Murillo Márquez’s breath analysis and urinalysis conditions do not require
him to do, or refrain from doing, anything upon his release unless and until DOC
requests it. Consequently, his challenge again requires further factual
development. The issue is not ripe for review.
10 No. 86108-5-I/11
Statutory Maximum
Lastly, Murillo Márquez states that the no-contact order limiting contact
with H.G. and other minors exceeds the statutory maximum for child molestation
and is therefore unlawful on its face. The State agrees. Murillo Márquez is
correct and we remand for the trial court to limit the no-contact term to 10 years.
A trial court’s authority to impose sentencing conditions is statutory. In re
Postsentence Review of Leach, 161 Wn.2d 180, 184, 163 P.3d 782 (2007).

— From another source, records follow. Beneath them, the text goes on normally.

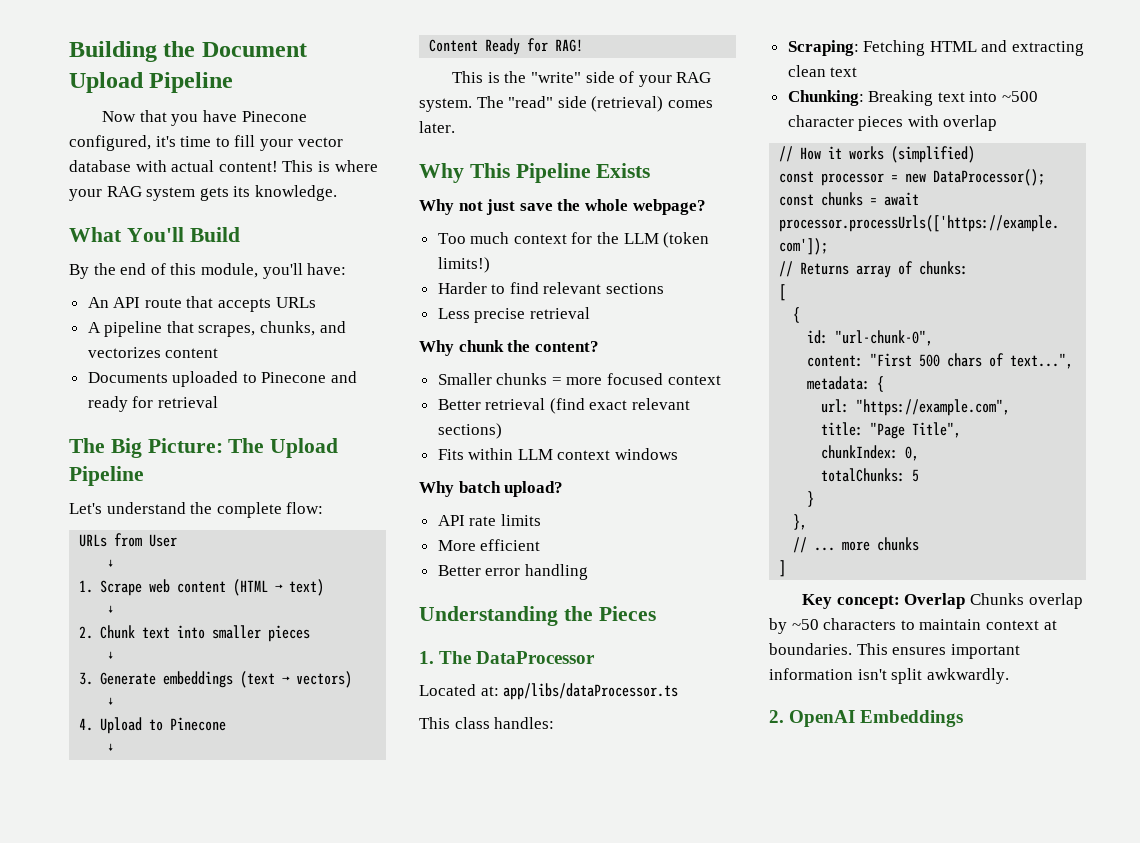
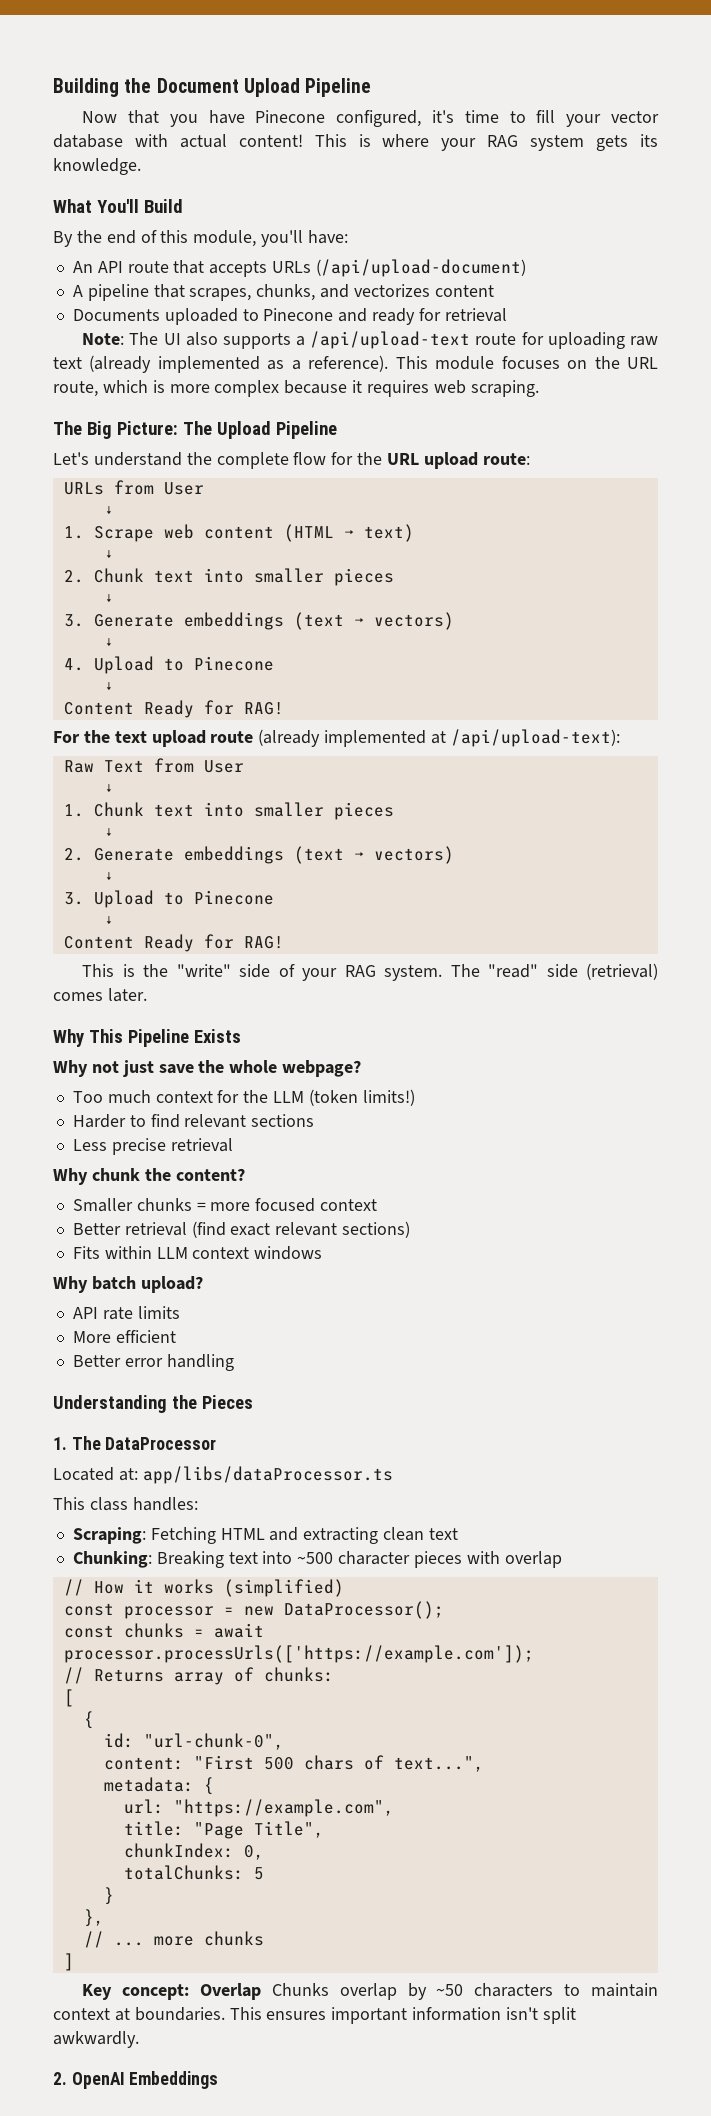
- An API route that accepts URLs
+ An API route that accepts URLs (/api/upload-document)
+ Note: The UI also supports a /api/upload-text route for uploading raw text (already implemented as a reference). This module focuses on the URL route, which is more complex because it requires web scraping.
- Let's understand the complete flow:
+ Let's understand the complete flow for the URL upload route:
+ For the text upload route (already implemented at /api/upload-text):
+ Raw Text from User
+ ↓
+ 1. Chunk text into smaller pieces
+ ↓
+ 2. Generate embeddings (text → vectors)
+ ↓
+ 3. Upload to Pinecone
+ ↓
+ Content Ready for RAG!

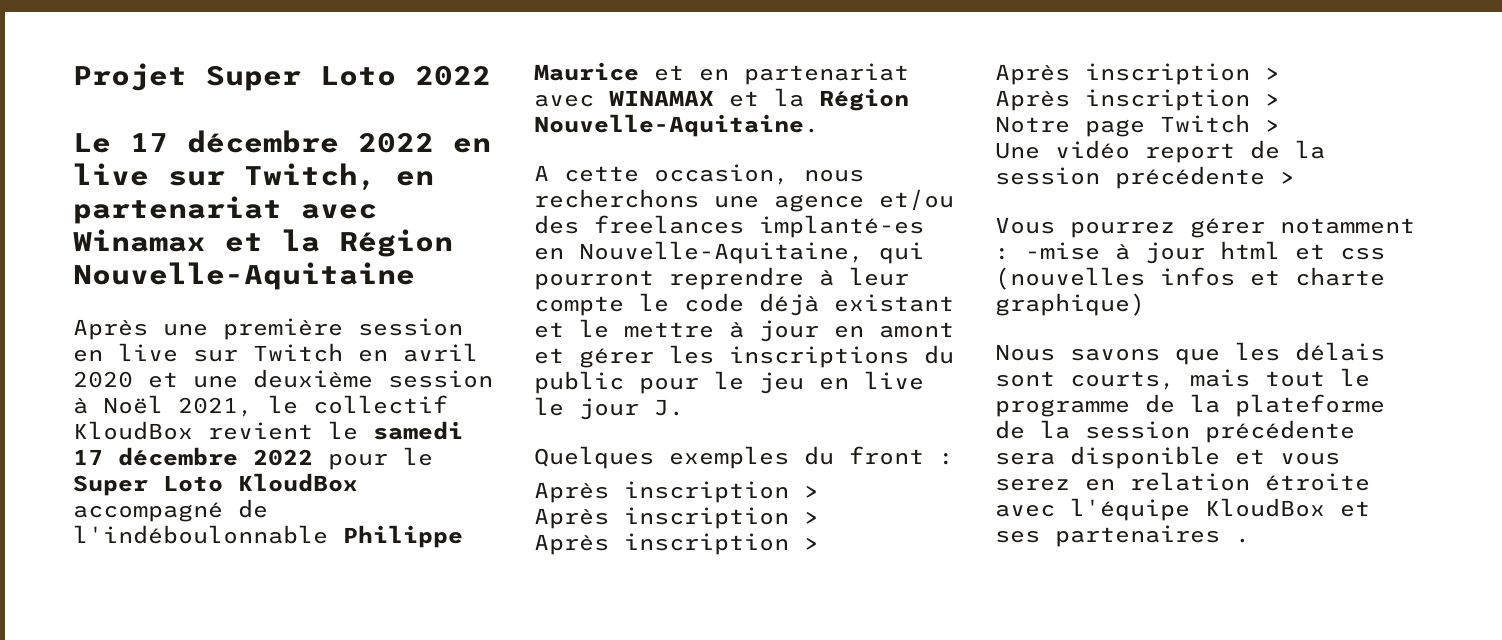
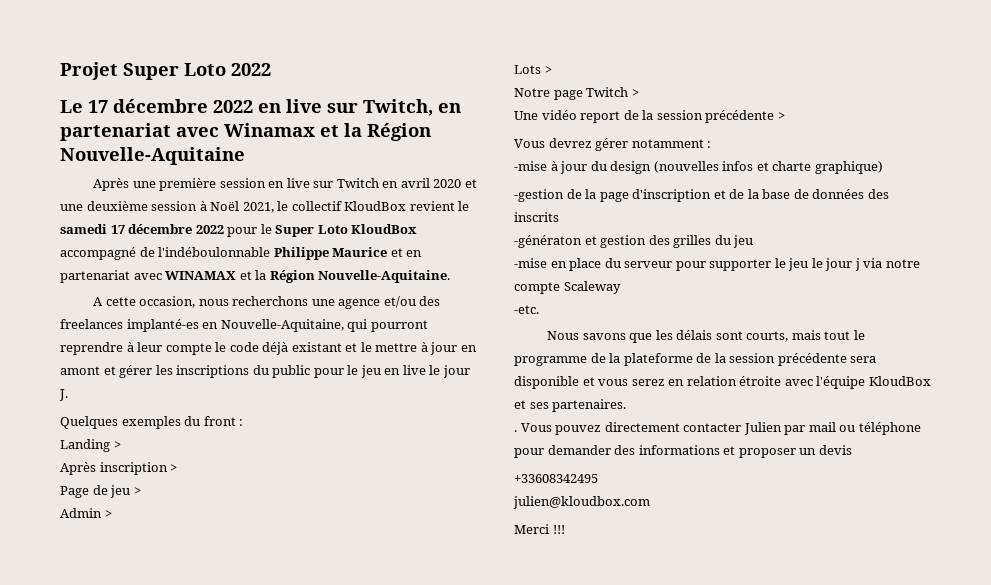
  Quelques exemples du front :
+ Landing >
  Après inscription >
- Après inscription >
- Après inscription >
- Après inscription >
- Après inscription >
+ Page de jeu >
+ Admin >
+ Lots >
- Vous pourrez gérer notamment : -mise à jour html et css (nouvelles infos et charte graphique)
+ Vous devrez gérer notamment :
+ -mise à jour du design (nouvelles infos et charte graphique)
+ -gestion de la page d'inscription et de la base de données des inscrits
+ -génératon et gestion des grilles du jeu
+ -mise en place du serveur pour supporter le jeu le jour j via notre compte Scaleway
+ -etc.
- Nous savons que les délais sont courts, mais tout le programme de la plateforme de la session précédente sera disponible et vous serez en relation étroite avec l'équipe KloudBox et ses partenaires .
+ Nous savons que les délais sont courts, mais tout le programme de la plateforme de la session précédente sera disponible et vous serez en relation étroite avec l'équipe KloudBox et ses partenaires.
+ . Vous pouvez directement contacter Julien par mail ou téléphone pour demander des informations et proposer un devis
+ +33608342495
+ julien@kloudbox.com
+ Merci !!!

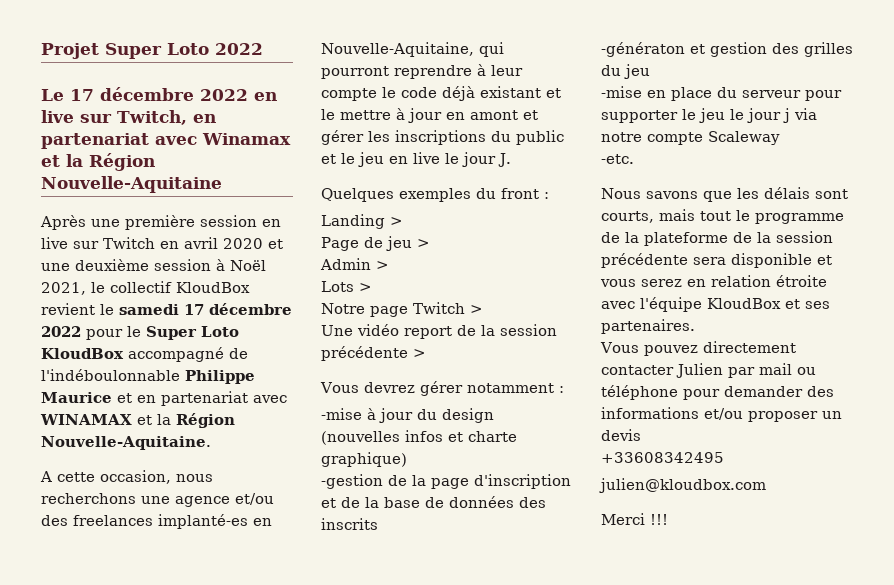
- A cette occasion, nous recherchons une agence et/ou des freelances implanté-es en Nouvelle-Aquitaine, qui pourront reprendre à leur compte le code déjà existant et le mettre à jour en amont et gérer les inscriptions du public pour le jeu en live le jour J.
+ A cette occasion, nous recherchons une agence et/ou des freelances implanté-es en Nouvelle-Aquitaine, qui pourront reprendre à leur compte le code déjà existant et le mettre à jour en amont et gérer les inscriptions du public et le jeu en live le jour J.
- Après inscription >
- . Vous pouvez directement contacter Julien par mail ou téléphone pour demander des informations et proposer un devis
+ Vous pouvez directement contacter Julien par mail ou téléphone pour demander des informations et/ou proposer un devis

Sentencing provisions outside the authority of the trial court are unlawful. State
v. Pringle, 83 Wn.2d 188, 193-94, 517 P.2d 192 (1973). Erroneous or otherwise
unlawful sentences may be challenged for the first time on appeal. State v. Bahl,
164 Wn.2d 739, 744, 193 P.3d 678 (2008).
Under RCW 9.94A.505, a trial court may impose no-contact orders with
victims as a crime-related prohibition as long as the no-contact period does not
exceed the statutory maximum sentence. State v. Armendariz, 160 Wn.2d 106,
108, 120, 156 P.3d 201 (2007). RCW 9.94A.030(50) defines “statutory maximum
sentence” as “the maximum length of time for which an offender may be confined
as punishment for a crime.” Child molestation is a class B felony.
RCW 9A.44.086(2). The statutory maximum for a class B felony is 10 years.
RCW 9A.20.021(1)(b).
Here, the no-contact order prohibits Murillo Márquez from contact with
H.G. and other minors for a term of 20 years. As this exceeds the statutory
maximum sentence for child molestation, the no-contact order is unlawful. We
11 No. 86108-5-I/12
remand for the trial court to limit the no-contact order to the statutory maximum of
10 years.
We affirm the community custody condition requiring Murillo Márquez to
inform his CCO and sexual deviancy treatment provider of any dating
relationship, disclose his sex offender status to any potential partner, and obtain
permission from his CCO before engaging in sexual contact; conclude that the
community custody conditions requiring home visits and drug and alcohol testing
are not ripe for review; and remand for the trial court to modify the no-contact
order to comply with the statutory maximum.